(Work task):
Nothing but the lines from the one containing "Total | Pb(%): 11.274 -> 9.733" through the end of the data below should appear in the answer, each exact and free of pictures.

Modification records
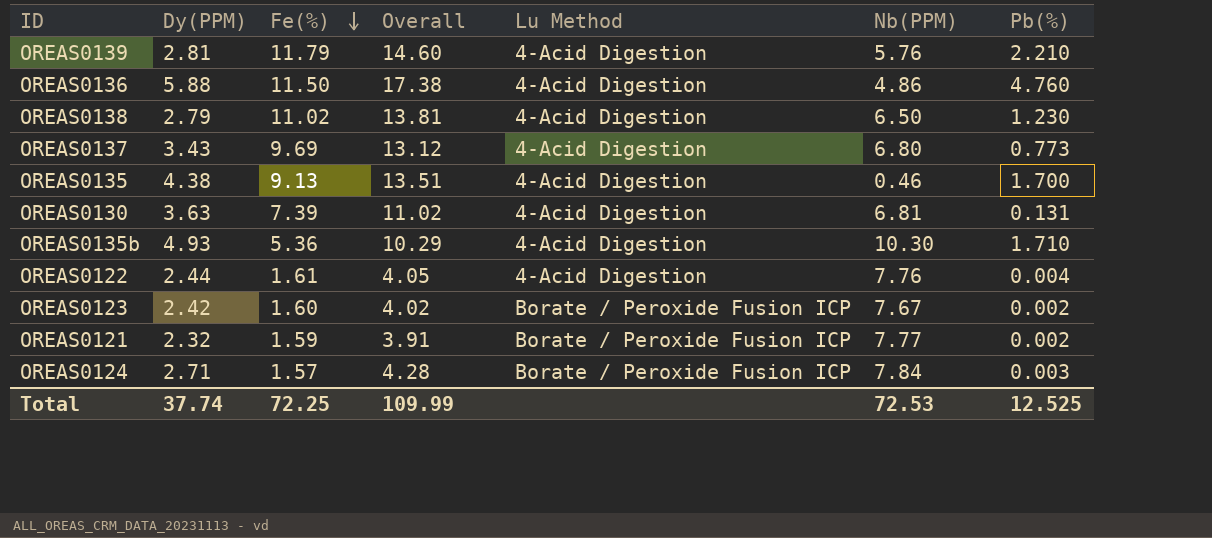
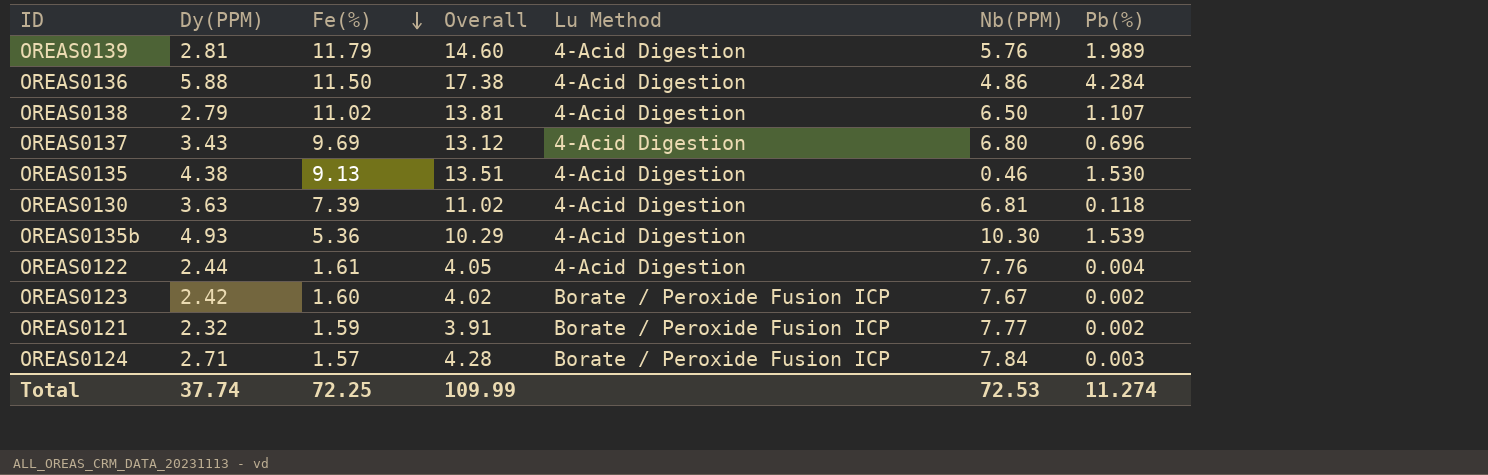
OREAS0139 | Pb(%): 2.210 -> 1.989
OREAS0136 | Pb(%): 4.760 -> 4.284
OREAS0138 | Pb(%): 1.230 -> 1.107
OREAS0137 | Pb(%): 0.773 -> 0.696
OREAS0135 | Pb(%): 1.700 -> 1.530
OREAS0130 | Pb(%): 0.131 -> 0.118
OREAS0135b | Pb(%): 1.710 -> 1.539
Total | Pb(%): 12.525 -> 11.274

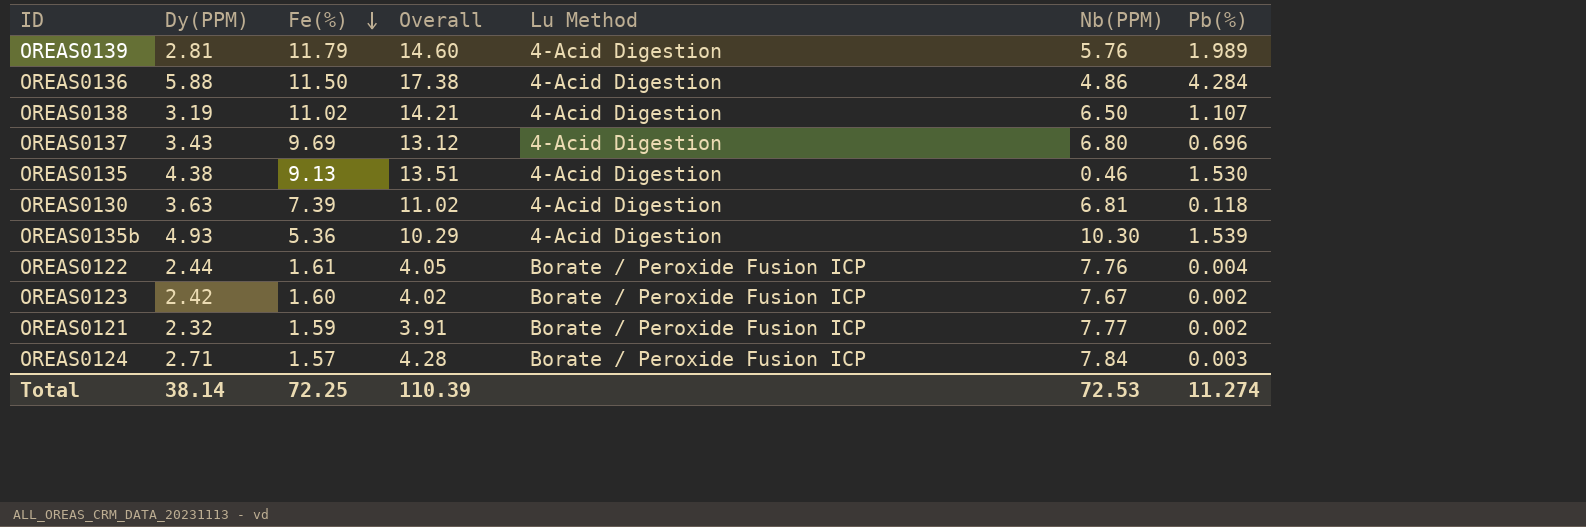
OREAS0138 | Dy(PPM): 2.79 -> 3.19
OREAS0138 | Overall: 13.81 -> 14.21
OREAS0122 | Lu Method: 4-Acid Digestion -> Borate / Peroxide Fusion ICP
Total | Dy(PPM): 37.74 -> 38.14
Total | Overall: 109.99 -> 110.39

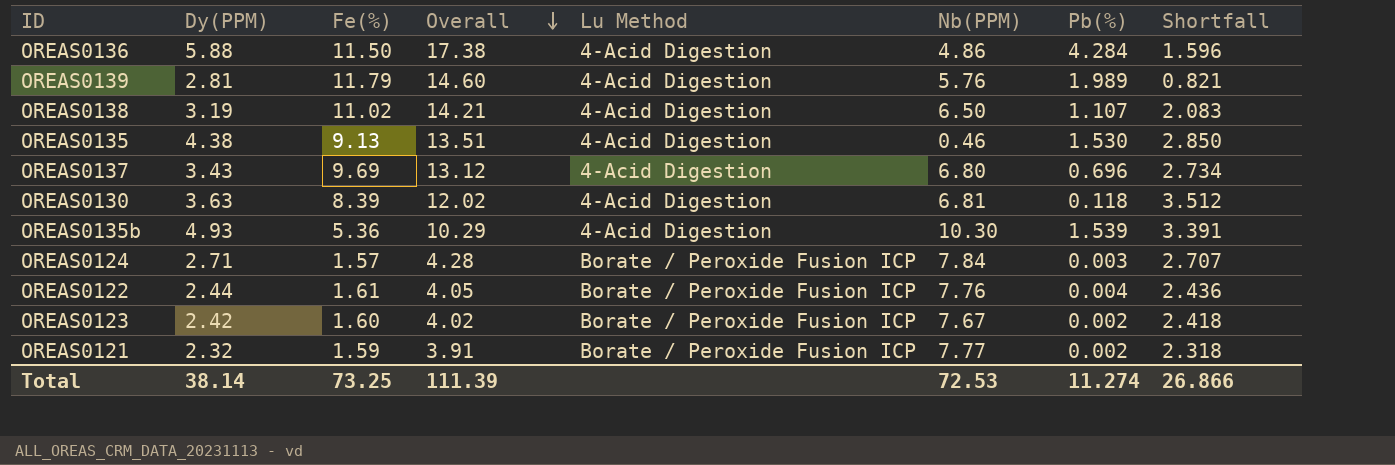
row order: Fe(%) descending -> Overall descending
column Shortfall | formula: none -> [Dy(PPM)] - [Pb(%)]
OREAS0130 | Fe(%): 7.39 -> 8.39
OREAS0130 | Overall: 11.02 -> 12.02
Total | Fe(%): 72.25 -> 73.25
Total | Overall: 110.39 -> 111.39

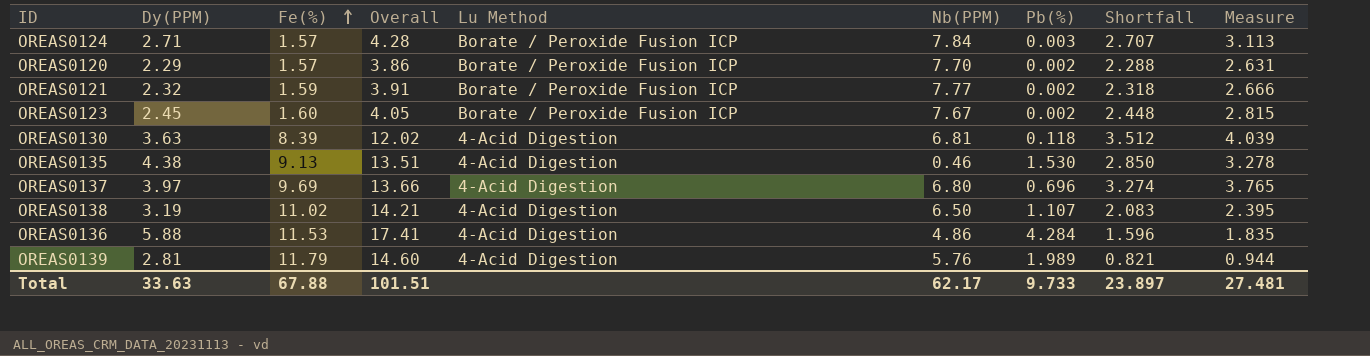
row order: Overall descending -> Fe(%) ascending
column Measure | formula: none -> [Shortfall] * 1.15
row OREAS0135b: 4.93 | 5.36 | 10.29 | 4-Acid Digestion | 10.30 | 1.539 | 3.391 -> none
row OREAS0122: 2.44 | 1.61 | 4.05 | Borate / Peroxide Fusion ICP | 7.76 | 0.004 | 2.436 -> none
row OREAS0120: none -> 2.29 | 1.57 | 3.86 | Borate / Peroxide Fusion ICP | 7.70 | 0.002 | 2.288 | 2.631
OREAS0123 | Dy(PPM): 2.42 -> 2.45
OREAS0123 | Overall: 4.02 -> 4.05
OREAS0123 | Shortfall: 2.418 -> 2.448
OREAS0137 | Dy(PPM): 3.43 -> 3.97
OREAS0137 | Overall: 13.12 -> 13.66
OREAS0137 | Shortfall: 2.734 -> 3.274
OREAS0136 | Fe(%): 11.50 -> 11.53
OREAS0136 | Overall: 17.38 -> 17.41
Total | Dy(PPM): 38.14 -> 33.63
Total | Fe(%): 73.25 -> 67.88
Total | Overall: 111.39 -> 101.51
Total | Nb(PPM): 72.53 -> 62.17
Total | Pb(%): 11.274 -> 9.733
Total | Shortfall: 26.866 -> 23.897

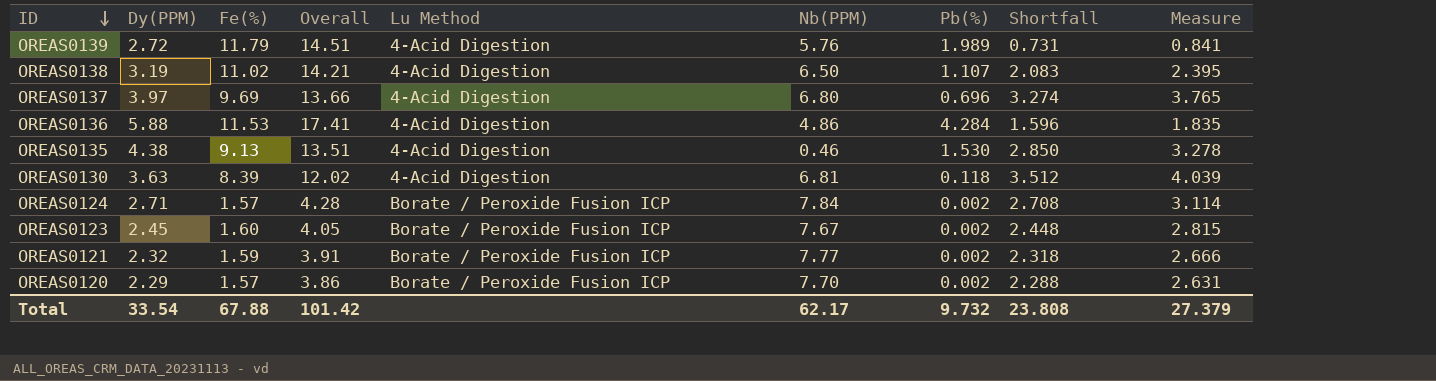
row order: Fe(%) ascending -> ID descending
OREAS0139 | Dy(PPM): 2.81 -> 2.72
OREAS0139 | Overall: 14.60 -> 14.51
OREAS0139 | Shortfall: 0.821 -> 0.731
OREAS0139 | Measure: 0.944 -> 0.841
OREAS0124 | Pb(%): 0.003 -> 0.002
OREAS0124 | Shortfall: 2.707 -> 2.708
OREAS0124 | Measure: 3.113 -> 3.114
Total | Dy(PPM): 33.63 -> 33.54
Total | Overall: 101.51 -> 101.42
Total | Pb(%): 9.733 -> 9.732
Total | Shortfall: 23.897 -> 23.808
Total | Measure: 27.481 -> 27.379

(Response to the exercise):
Total | Pb(%): 11.274 -> 9.733
Total | Shortfall: 26.866 -> 23.897

row order: Fe(%) ascending -> ID descending
OREAS0139 | Dy(PPM): 2.81 -> 2.72
OREAS0139 | Overall: 14.60 -> 14.51
OREAS0139 | Shortfall: 0.821 -> 0.731
OREAS0139 | Measure: 0.944 -> 0.841
OREAS0124 | Pb(%): 0.003 -> 0.002
OREAS0124 | Shortfall: 2.707 -> 2.708
OREAS0124 | Measure: 3.113 -> 3.114
Total | Dy(PPM): 33.63 -> 33.54
Total | Overall: 101.51 -> 101.42
Total | Pb(%): 9.733 -> 9.732
Total | Shortfall: 23.897 -> 23.808
Total | Measure: 27.481 -> 27.379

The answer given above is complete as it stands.